Records for processing ::
───

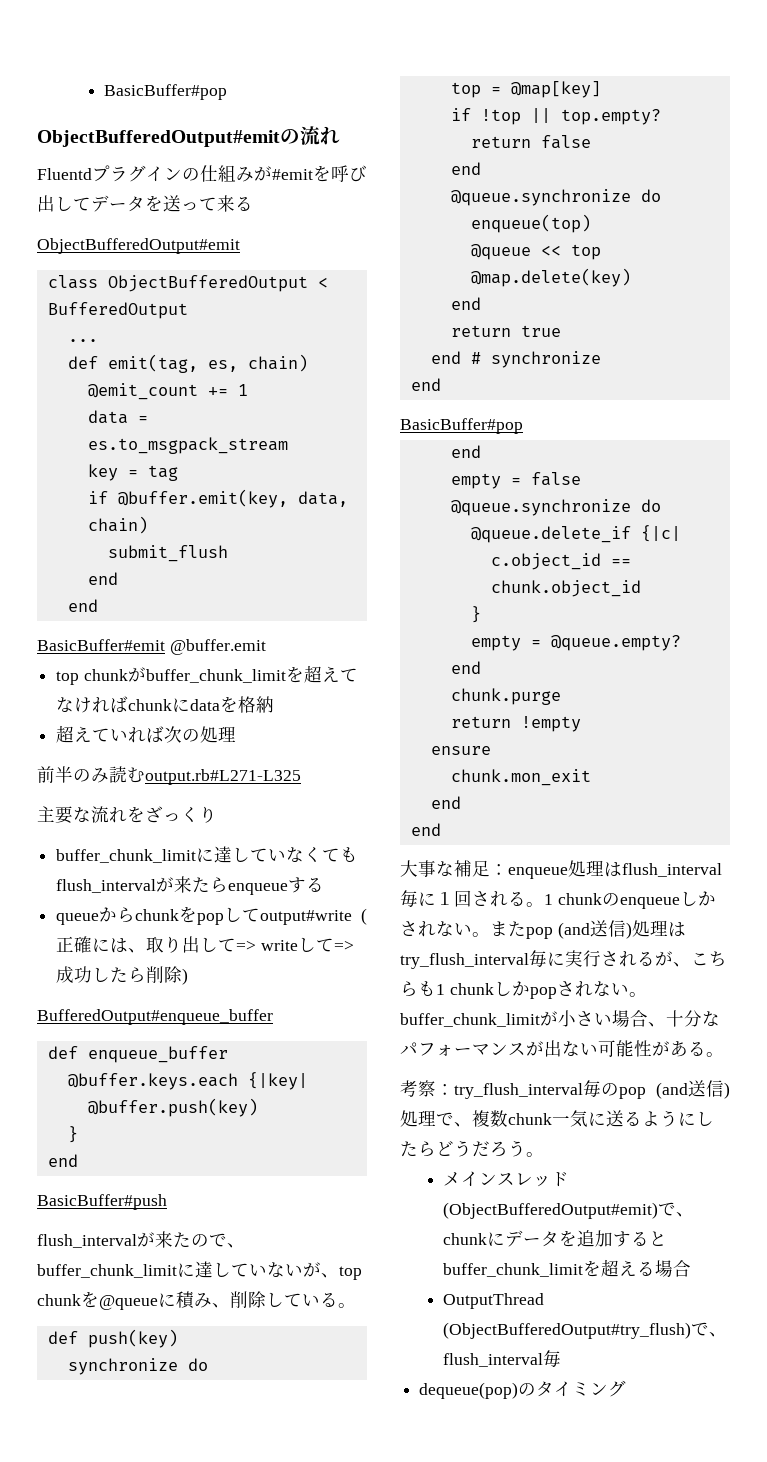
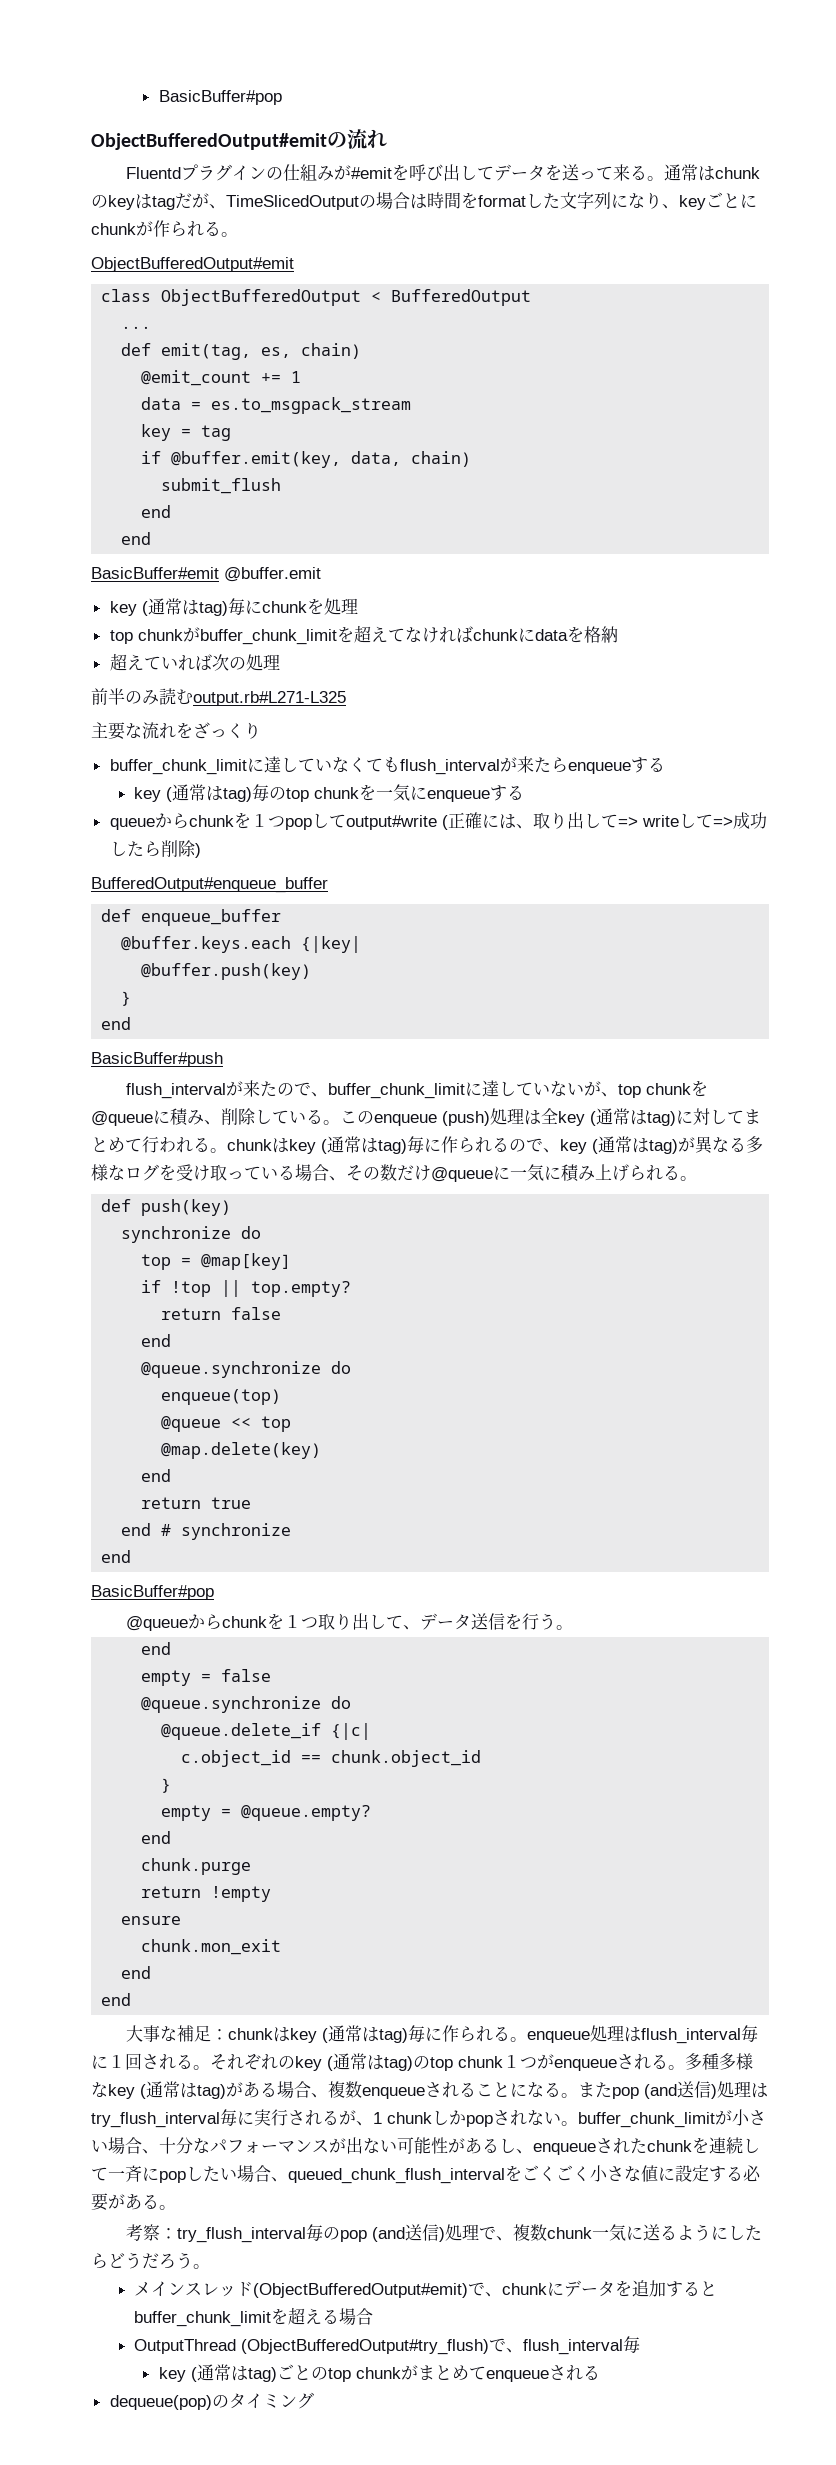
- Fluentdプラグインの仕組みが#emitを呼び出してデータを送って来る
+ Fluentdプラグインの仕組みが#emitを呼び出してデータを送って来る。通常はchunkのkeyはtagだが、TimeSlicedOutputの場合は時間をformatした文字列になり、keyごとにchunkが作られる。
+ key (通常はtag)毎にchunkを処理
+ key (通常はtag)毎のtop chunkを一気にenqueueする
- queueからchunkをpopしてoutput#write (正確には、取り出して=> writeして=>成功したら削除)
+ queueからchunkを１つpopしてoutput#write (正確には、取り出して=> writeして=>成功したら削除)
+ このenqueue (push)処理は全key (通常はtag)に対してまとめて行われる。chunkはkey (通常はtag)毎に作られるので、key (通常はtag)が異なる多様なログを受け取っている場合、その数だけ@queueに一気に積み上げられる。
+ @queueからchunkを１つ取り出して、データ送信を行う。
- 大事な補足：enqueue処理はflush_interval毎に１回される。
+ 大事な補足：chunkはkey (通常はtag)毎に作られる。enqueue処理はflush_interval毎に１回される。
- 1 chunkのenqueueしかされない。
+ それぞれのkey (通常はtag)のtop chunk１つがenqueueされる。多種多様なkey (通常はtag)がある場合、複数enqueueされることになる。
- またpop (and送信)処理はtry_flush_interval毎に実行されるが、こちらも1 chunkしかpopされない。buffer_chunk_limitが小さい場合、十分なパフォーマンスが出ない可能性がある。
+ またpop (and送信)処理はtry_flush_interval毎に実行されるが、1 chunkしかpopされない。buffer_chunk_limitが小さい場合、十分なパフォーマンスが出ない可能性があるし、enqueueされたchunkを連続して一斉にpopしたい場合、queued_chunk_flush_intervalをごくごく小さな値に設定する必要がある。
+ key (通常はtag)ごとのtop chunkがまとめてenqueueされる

───

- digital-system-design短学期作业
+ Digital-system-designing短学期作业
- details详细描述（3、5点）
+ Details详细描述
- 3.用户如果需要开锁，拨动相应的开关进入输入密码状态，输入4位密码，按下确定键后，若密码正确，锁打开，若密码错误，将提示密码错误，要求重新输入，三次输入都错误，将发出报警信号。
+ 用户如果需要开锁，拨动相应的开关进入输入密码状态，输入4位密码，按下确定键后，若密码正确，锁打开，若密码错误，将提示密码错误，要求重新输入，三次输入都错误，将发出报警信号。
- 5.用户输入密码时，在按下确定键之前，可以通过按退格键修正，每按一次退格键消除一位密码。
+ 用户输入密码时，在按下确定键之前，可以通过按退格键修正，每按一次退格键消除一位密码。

───

Goal of the exercise :: Repeat, character for character, the lines of the material above from the line with "それぞれのkey (通常はtag)のtop chunk１つがenqueueされる。多種多様なkey" through the line with "key (通常はtag)ごとのtop chunkがまとめてenqueueされる".

Result ::
+ それぞれのkey (通常はtag)のtop chunk１つがenqueueされる。多種多様なkey (通常はtag)がある場合、複数enqueueされることになる。
- またpop (and送信)処理はtry_flush_interval毎に実行されるが、こちらも1 chunkしかpopされない。buffer_chunk_limitが小さい場合、十分なパフォーマンスが出ない可能性がある。
+ またpop (and送信)処理はtry_flush_interval毎に実行されるが、1 chunkしかpopされない。buffer_chunk_limitが小さい場合、十分なパフォーマンスが出ない可能性があるし、enqueueされたchunkを連続して一斉にpopしたい場合、queued_chunk_flush_intervalをごくごく小さな値に設定する必要がある。
+ key (通常はtag)ごとのtop chunkがまとめてenqueueされる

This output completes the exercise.